My youngest child, who is ten, was preparing to audition for a play last week and needed to choose a short monologue. One of the options they considered was Poe’s “The Raven,” so we read the poem out loud at dinner. Ultimately they decided it was too long to memorize, and chose Idris Elba’s “Canceling the Apocalypse” speech from Pacific Rim instead.
But reading “The Raven” out loud, something struck me about the second stanza. If you haven’t read “The Raven” in a while, or god forbid ever, go read it because it absolutely rips and that will be a better use of your time than the rest of this newsletter. But surely most people have read it? So it opens with the familiar:
Once upon a midnight dreary, while I pondered, weak and weary,
Over many a quaint and curious volume of forgotten lore —
While I nodded, nearly napping, suddenly there came a tapping,
As of some one gently rapping, rapping at my chamber door.
“ ’Tis some visiter,” I muttered, “tapping at my chamber door —
Only this and nothing more.”
The only thing I want you to notice here is that we’re one hundred percent in the Real World. There is not a word of this that I could reasonably call metaphorical or fanciful. It’s lyrical, but not allegorical. Let’s move on before I accidentally slip into Pirates of Penzance. The second stanza starts:
Ah, distinctly I remember it was in the bleak December;
And each separate dying ember wrought its ghost upon the floor.

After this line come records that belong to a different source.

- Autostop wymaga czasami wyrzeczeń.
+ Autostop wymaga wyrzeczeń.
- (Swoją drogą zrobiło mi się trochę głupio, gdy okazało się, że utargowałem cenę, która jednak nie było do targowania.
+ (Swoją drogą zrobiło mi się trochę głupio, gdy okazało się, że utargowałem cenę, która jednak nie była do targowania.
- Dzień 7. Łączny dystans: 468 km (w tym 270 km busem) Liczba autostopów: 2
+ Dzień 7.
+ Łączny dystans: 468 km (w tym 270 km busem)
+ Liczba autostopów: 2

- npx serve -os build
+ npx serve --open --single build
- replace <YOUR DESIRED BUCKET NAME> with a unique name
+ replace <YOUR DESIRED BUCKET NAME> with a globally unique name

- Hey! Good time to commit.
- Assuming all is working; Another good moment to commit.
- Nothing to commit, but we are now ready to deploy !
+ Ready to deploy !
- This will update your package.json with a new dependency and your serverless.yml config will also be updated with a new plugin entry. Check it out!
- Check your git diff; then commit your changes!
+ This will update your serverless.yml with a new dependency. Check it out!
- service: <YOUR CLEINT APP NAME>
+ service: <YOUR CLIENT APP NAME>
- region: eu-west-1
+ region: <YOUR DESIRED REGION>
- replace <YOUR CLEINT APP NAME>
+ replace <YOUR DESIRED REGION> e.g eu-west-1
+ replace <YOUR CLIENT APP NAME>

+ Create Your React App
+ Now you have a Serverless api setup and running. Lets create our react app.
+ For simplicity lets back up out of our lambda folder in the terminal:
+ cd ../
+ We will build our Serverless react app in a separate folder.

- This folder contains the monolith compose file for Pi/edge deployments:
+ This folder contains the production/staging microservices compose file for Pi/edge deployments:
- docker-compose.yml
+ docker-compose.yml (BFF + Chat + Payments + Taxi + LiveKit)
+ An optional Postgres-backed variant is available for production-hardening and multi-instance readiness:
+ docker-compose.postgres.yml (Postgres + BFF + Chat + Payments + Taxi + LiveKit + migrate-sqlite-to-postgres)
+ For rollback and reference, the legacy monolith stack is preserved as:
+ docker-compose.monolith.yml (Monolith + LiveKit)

I want you to do something weird: if you’re alone (or just willing to act strange in public) I want you to read the line “And each separate dying ember wrought its ghost upon the floor” out loud. If you’re not alone, it will probably be enough to mouth it silently but you gotta move your face like you’re really speaking the words. And pay attention to what the actual meat of your mouth is doing, particularly in the transitions between each word.
Because the thing that struck me about about the word “ghost” here is that the transition between “ghost” and “upon” is the first hard stop in the otherwise perfectly lubricated flow of this poem’s language. The end of each word in the line sets your mouth up perfectly for the beginning of the next word. And-each: your tongue is up by your teeth, your mouth is perfectly shaped to go from the “d” right into the “e.” Each-separate: Not quite as smooth but “ch” to ”s” only needs a slight broadening of the lips. They’re both up in the front of the mouth again. I don’t need to go through every one right? Dying-ember-wrought is practically one continuous sound. You get it.
Then we have “ghost-upon.” “Ghost” ends with a percussive little high-hat tap on the top teeth, but to get from there to “upon” we have to go alllll the way to the back of the throat and open everything up. It does not flow at all. The awkwardness of this transition actually makes me involuntarily say the word “ghost” about forty percent louder than any other word in the line.
And now that I’m barking it out, I can’t help but notice that “ghost” is a really weird word to use here at all. It’s the first word that isn’t a concrete description of the poem’s diegetic reality, for one thing. “Dying embers” is a common enough expression but it’s a real jump from there to the image of each dying ember having an actual ghost it could somehow be casting upon the floor. Imagine if the line was:
And each separate dying ember wrought its glow upon the floor.
“Glow” is exactly what I imagine a dying ember having, and “glow-upon” could not ripple more mellifluously from the palate. But that’s not what our goth Baltimorean dirtbag wanted. That “ghost” is the ghost of Edgar Allan reaching into your actual mouth from 180 years in the past and moving your tongue around, demanding you notice him.